Your answer must consist solely of the line containing "1. Shows the moisture of the soil" and each line after it through the end of the data, copied exactly.

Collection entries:
<<<<
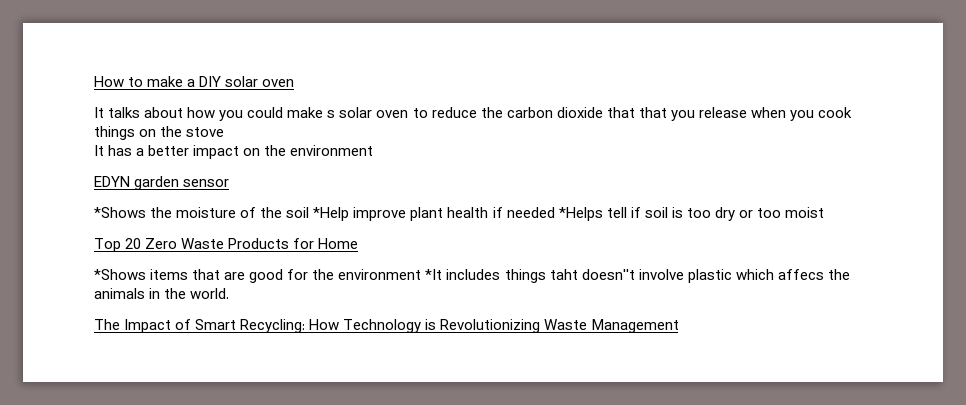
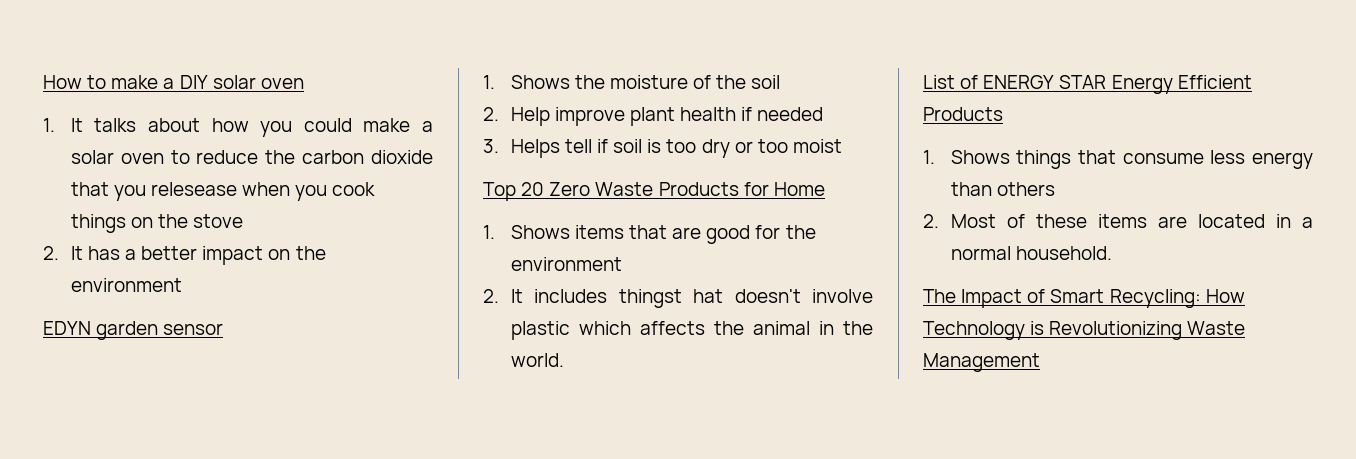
- It talks about how you could make s solar oven to reduce the carbon dioxide that that you release when you cook things on the stove
+ 1. It talks about how you could make a solar oven to reduce the carbon dioxide that you relesease when you cook things on the stove
- It has a better impact on the environment
+ 2. It has a better impact on the environment
- *Shows the moisture of the soil *Help improve plant health if needed *Helps tell if soil is too dry or too moist
+ 1. Shows the moisture of the soil
+ 2. Help improve plant health if needed
+ 3. Helps tell if soil is too dry or too moist
- *Shows items that are good for the environment *It includes things taht doesn''t involve plastic which affecs the animals in the world.
+ 1. Shows items that are good for the environment
+ 2. It includes thingst hat doesn't involve plastic which affects the animal in the world.
+ List of ENERGY STAR Energy Efficient Products
+ 1. Shows things that consume less energy than others
+ 2. Most of these items are located in a normal household.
>>>>
> **Task output**:
+ 1. Shows the moisture of the soil
+ 2. Help improve plant health if needed
+ 3. Helps tell if soil is too dry or too moist
- *Shows items that are good for the environment *It includes things taht doesn''t involve plastic which affecs the animals in the world.
+ 1. Shows items that are good for the environment
+ 2. It includes thingst hat doesn't involve plastic which affects the animal in the world.
+ List of ENERGY STAR Energy Efficient Products
+ 1. Shows things that consume less energy than others
+ 2. Most of these items are located in a normal household.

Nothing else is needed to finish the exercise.